◆ **Provided records**
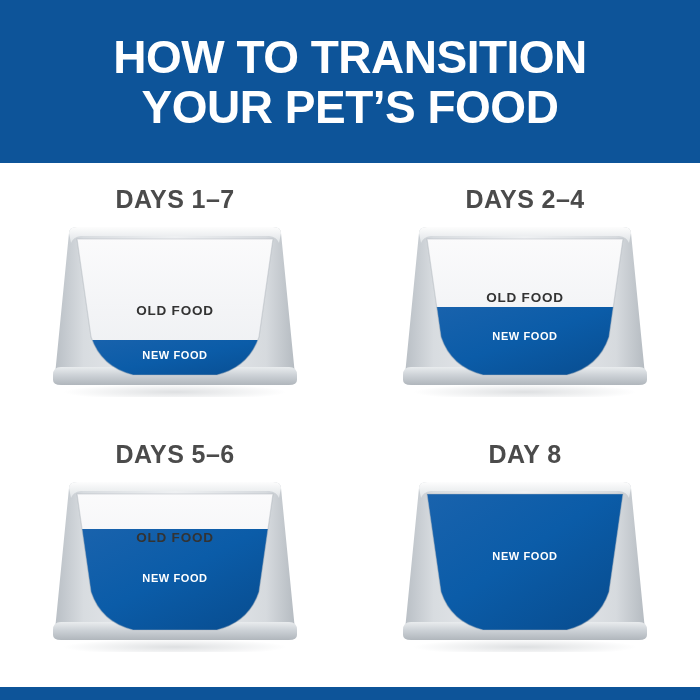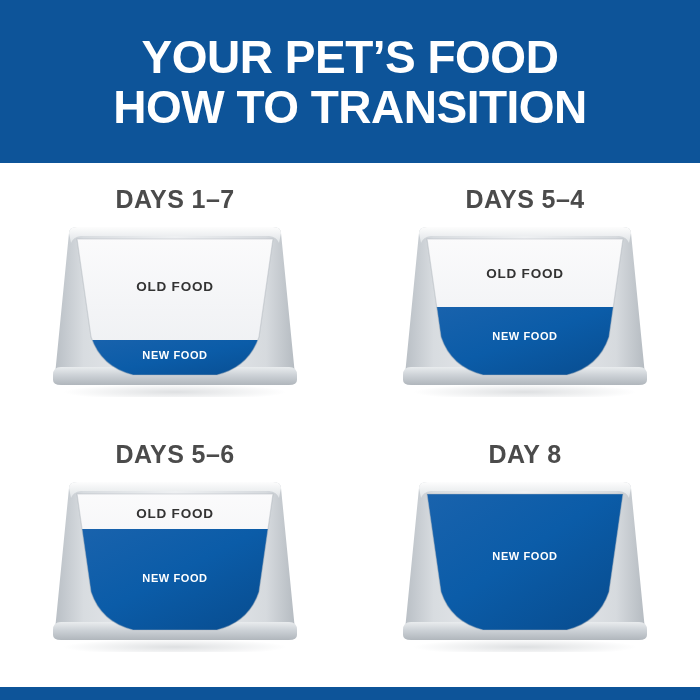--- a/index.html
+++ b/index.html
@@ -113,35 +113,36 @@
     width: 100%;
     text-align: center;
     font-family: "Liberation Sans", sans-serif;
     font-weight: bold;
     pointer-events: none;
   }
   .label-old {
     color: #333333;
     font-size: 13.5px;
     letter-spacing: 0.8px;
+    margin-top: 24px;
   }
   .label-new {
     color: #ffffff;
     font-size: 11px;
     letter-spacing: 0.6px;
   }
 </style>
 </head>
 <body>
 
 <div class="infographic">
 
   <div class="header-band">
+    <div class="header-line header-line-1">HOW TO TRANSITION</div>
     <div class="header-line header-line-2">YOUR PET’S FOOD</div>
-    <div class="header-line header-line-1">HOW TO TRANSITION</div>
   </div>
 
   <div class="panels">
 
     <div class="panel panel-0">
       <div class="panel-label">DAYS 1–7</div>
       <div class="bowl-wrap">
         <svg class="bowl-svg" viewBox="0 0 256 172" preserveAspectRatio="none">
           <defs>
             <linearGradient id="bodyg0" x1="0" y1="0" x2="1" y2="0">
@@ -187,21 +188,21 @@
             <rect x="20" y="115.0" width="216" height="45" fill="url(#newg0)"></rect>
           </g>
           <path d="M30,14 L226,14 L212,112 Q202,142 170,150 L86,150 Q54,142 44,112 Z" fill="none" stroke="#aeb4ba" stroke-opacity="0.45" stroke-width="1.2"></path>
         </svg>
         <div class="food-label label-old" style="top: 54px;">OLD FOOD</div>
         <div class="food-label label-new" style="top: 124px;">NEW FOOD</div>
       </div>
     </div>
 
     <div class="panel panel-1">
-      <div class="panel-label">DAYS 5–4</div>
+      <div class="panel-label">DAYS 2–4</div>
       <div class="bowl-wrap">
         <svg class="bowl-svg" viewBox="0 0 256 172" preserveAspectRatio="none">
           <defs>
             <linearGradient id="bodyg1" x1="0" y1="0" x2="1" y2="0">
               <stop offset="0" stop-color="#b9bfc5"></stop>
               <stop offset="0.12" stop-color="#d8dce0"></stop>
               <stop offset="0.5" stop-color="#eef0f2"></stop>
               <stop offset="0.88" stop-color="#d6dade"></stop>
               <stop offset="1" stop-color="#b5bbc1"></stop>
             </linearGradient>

◆ **Task item**
Reproduce all the records verbatim, excluding images.

◆ **Output**
--- a/index.html
+++ b/index.html
@@ -113,35 +113,36 @@
     width: 100%;
     text-align: center;
     font-family: "Liberation Sans", sans-serif;
     font-weight: bold;
     pointer-events: none;
   }
   .label-old {
     color: #333333;
     font-size: 13.5px;
     letter-spacing: 0.8px;
+    margin-top: 24px;
   }
   .label-new {
     color: #ffffff;
     font-size: 11px;
     letter-spacing: 0.6px;
   }
 </style>
 </head>
 <body>
 
 <div class="infographic">
 
   <div class="header-band">
+    <div class="header-line header-line-1">HOW TO TRANSITION</div>
     <div class="header-line header-line-2">YOUR PET’S FOOD</div>
-    <div class="header-line header-line-1">HOW TO TRANSITION</div>
   </div>
 
   <div class="panels">
 
     <div class="panel panel-0">
       <div class="panel-label">DAYS 1–7</div>
       <div class="bowl-wrap">
         <svg class="bowl-svg" viewBox="0 0 256 172" preserveAspectRatio="none">
           <defs>
             <linearGradient id="bodyg0" x1="0" y1="0" x2="1" y2="0">
@@ -187,21 +188,21 @@
             <rect x="20" y="115.0" width="216" height="45" fill="url(#newg0)"></rect>
           </g>
           <path d="M30,14 L226,14 L212,112 Q202,142 170,150 L86,150 Q54,142 44,112 Z" fill="none" stroke="#aeb4ba" stroke-opacity="0.45" stroke-width="1.2"></path>
         </svg>
         <div class="food-label label-old" style="top: 54px;">OLD FOOD</div>
         <div class="food-label label-new" style="top: 124px;">NEW FOOD</div>
       </div>
     </div>
 
     <div class="panel panel-1">
-      <div class="panel-label">DAYS 5–4</div>
+      <div class="panel-label">DAYS 2–4</div>
       <div class="bowl-wrap">
         <svg class="bowl-svg" viewBox="0 0 256 172" preserveAspectRatio="none">
           <defs>
             <linearGradient id="bodyg1" x1="0" y1="0" x2="1" y2="0">
               <stop offset="0" stop-color="#b9bfc5"></stop>
               <stop offset="0.12" stop-color="#d8dce0"></stop>
               <stop offset="0.5" stop-color="#eef0f2"></stop>
               <stop offset="0.88" stop-color="#d6dade"></stop>
               <stop offset="1" stop-color="#b5bbc1"></stop>
             </linearGradient>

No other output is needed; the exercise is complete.